Le nom de cette rose de Chine, qui n’est pas une, est Hibiscus rosa-sinensis L. Ce nom, attribué par Linné, est souvent abrégé, par les horticulteurs, en Hibiscus sinensis ou simplement en Hibiscus, surtout pour les sujets commercialisés aujourd’hui comme plantes d’appartement. Or, le genre Hibiscus comprend environ 150 espèces différentes, sans compter les variétés.

Originaire du sud de la Chine, H. rosa-sinensis a longtemps été réservée à l’ornementation des jardins en climat tropical ou subtropical. En France, elle ne supporte l’hiver, en plein air, que sur les sites les plus abrités de la Côte d’Azur et ne fleurit qu’en été, à condition de ne pas manquer d’eau. En revanche, en climat tropical, elle forme un grand arbuste, très ramifié, d’une hauteur de 2 à 4 mètres, à feuilles simples et brillantes, qui fleurit sans interruption pendant toute l’année. Ses fleurs ne durent qu’une journée, parfois deux ou trois, mais de nouveaux boutons s’épanouissent chaque jour. Elle orne presque tous les jardins de la zone tropicale. Certaines variétés s’adaptent même à des climats moins chauds, de type méditerranéen, où il ne gèle pas, et à condition de pouvoir les arroser en saison sèche. Ainsi peut-on en voir de beaux sujets florifères dans les pays du sud de la Méditerranée, en Californie ou en Afrique du Sud. Les plus riches collections seraient en Australie. Il en existe tout de même environ 5 000, avec des fleurs de 8 à 15 cm de diamètre.

Hibiscus syriacus ‘ Oiseau Bleu ‘. © C. Denninger
Hibiscus moscheutos © C. Denninger

Les Hibiscus sous nos latitudes

Sous nos climats, l’Hibiscus rosa-sinensis doit être traité comme une plante de serre ou d’appartement. En serre tempérée ou chaude, il peut fleurir toute l’année s’il dispose de suf-fisamment de lumière en hiver. Les plantes en pots ne sont pas toujours faciles à conserver en bon état pendant la mauvaise saison, surtout par manque de lumière, sauf si on possède une véranda.
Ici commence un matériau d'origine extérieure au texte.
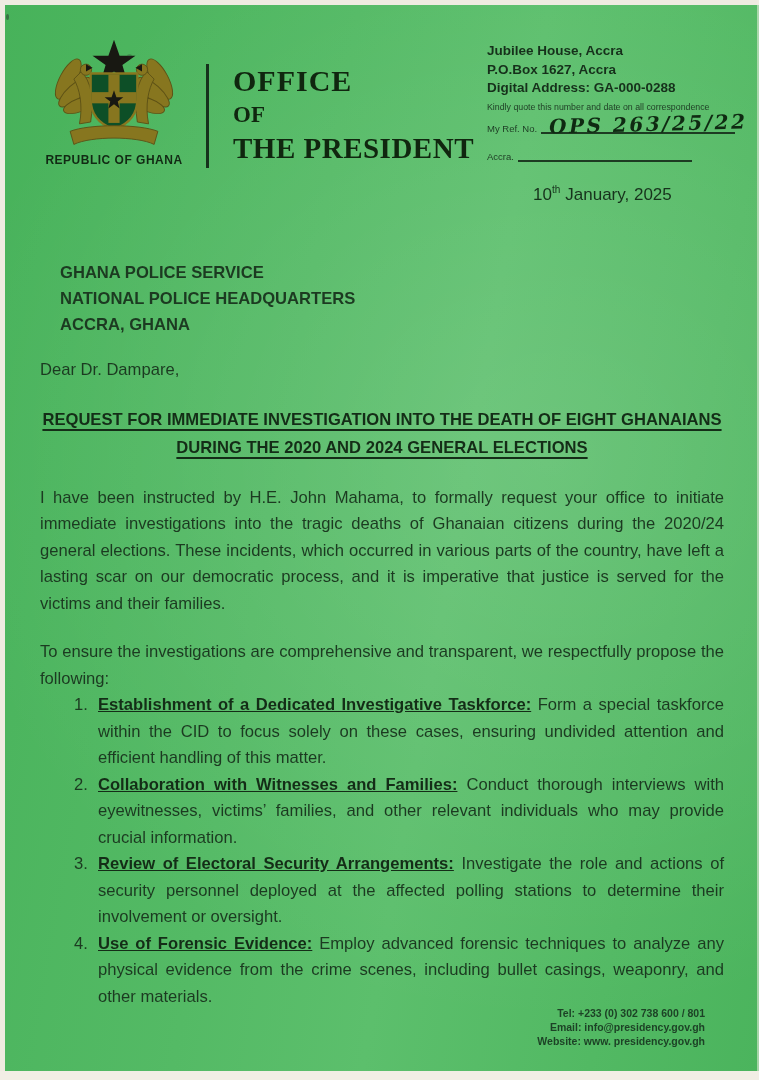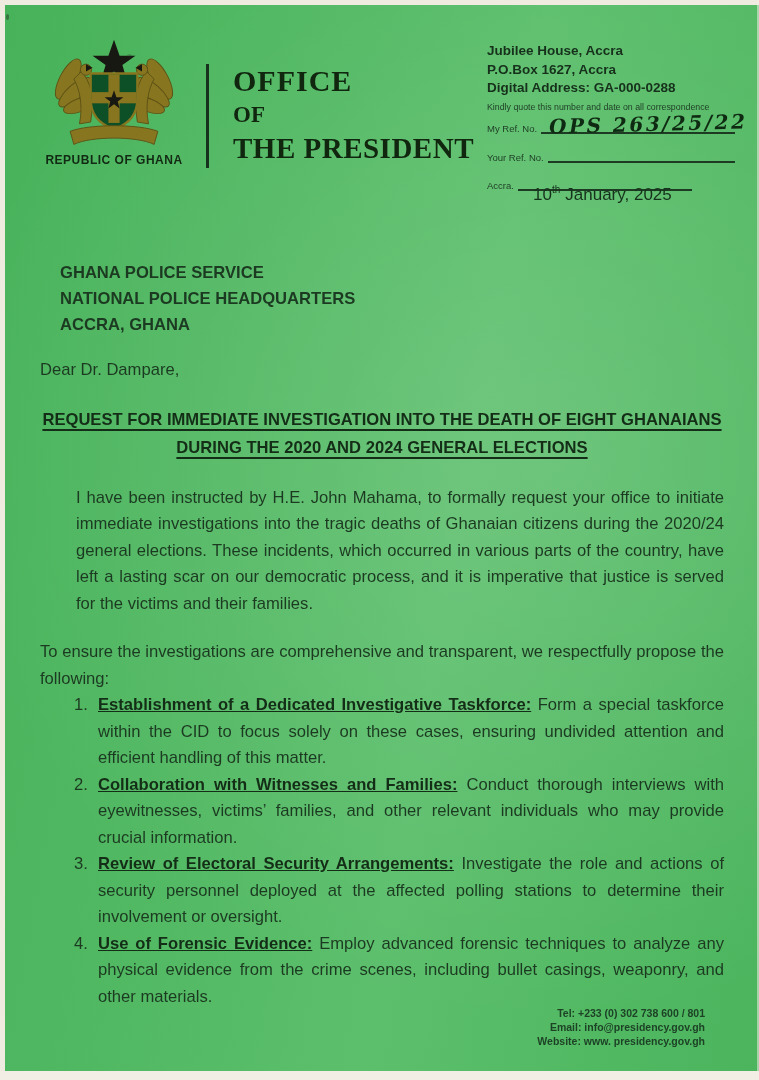"Your Ref. No." div.ref-row { html: <div> <span>Your Ref. No.</span> <span></span> </div> -> none }
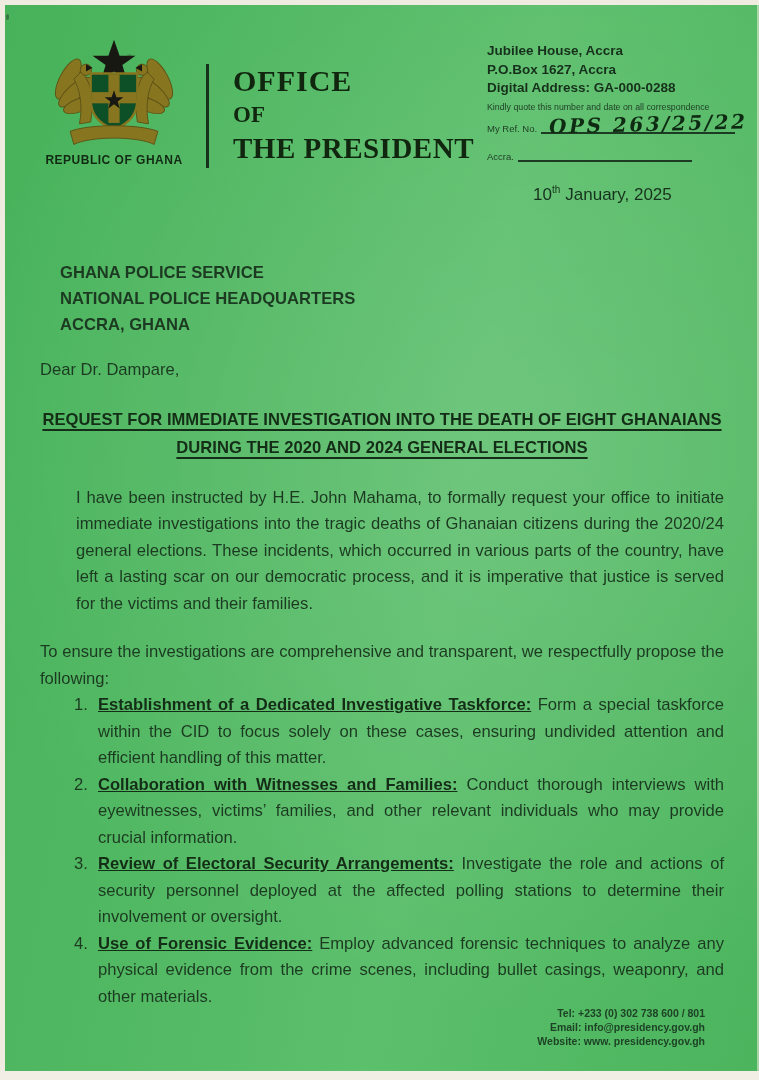"I have been instructed by" .para { margin-left: 36px -> none }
En été, elles se trouvent souvent mieux à l’extérieur. Elles produisent alors de nombreuses fleurs, à condition de les arroser presque quotidiennement et, environ deux fois par mois, avec une solution nutritive1.

Si elles ont mal supporté l’hiver et perdu une partie de leur feuillage, il ne faut pas craindre de les tailler sévèrement. De nouveaux rameaux se développent ensuite et cela évite qu’elles ne deviennent trop encombrantes. Il convient de les rempoter chaque année, au printemps, dans un pot ou un bac d’un plus grand volume, en complétant avec un bon terreau. Il est d’ailleurs utile de rempoter aussi les plants que l’on vient d’acheter en pots car ceux-ci sont toujours d’un volume trop faible pour permettre un bon développement et une bonne floraison, même au cours de la première année.

Cette rose de Chine peut être multipliée par bouturage de rameaux lignifiés, entre avril et août, dans un mélange, à volume égal, de tourbe et de sable. Cela permet de conserver plus longtemps, en les renouvelant, des variétés rares.

1 Un engrais liquide portant la mention normalisée « solution NPK » 4-5-6 avec oligoéléments, pour plantes d’appartement, convient parfaitement, en respectant évidemment la dose d’emploi préconisée.
Étamines et pistil d’Hibiscus rosa-sinensis ‘Lateritia’. © C. Denninger
Hibiscus rosa-sinensis © C. Denninger

Les Hibiscus rustiques

Ce ne sont pas des « roses de Chine » mais ils produisent aussi de très belles fleurs. Ainsi, l’Hibiscus syriacus, la ketmie des jardins, parfaitement rustique en toutes régions, est certainement le meilleur de nos arbustes à floraison estivale. Largement planté dans nos jardins et nos espaces verts, peu exigeant, il est plus souvent désigné sous le nom d’althea, abréviation de son ancien nom botanique Althea frutex. Or, le genre Althea ne doit maintenant s’appliquer qu’à quelques Malvacées herbacées. Malgré son nom, il n’est pas spontané en Syrie. Il a peut-être été introduit en Europe depuis ce pays mais il est probablement, lui aussi, originaire de Chine.

De toute façon, c’est un excellent arbuste, à feuilles caduques, fleurissant abondamment de fin juillet à mi-septembre. Il peut atteindre deux mètres de hauteur et de largeur s’il croît librement. Comme il tolère parfaitement des tailles sévères, il est aisé de le maintenir dans des dimensions plus réduites et de lui donner certaines formes, en pyramide notamment. Ces tailles doivent alors être annuelles et effectuées en hiver.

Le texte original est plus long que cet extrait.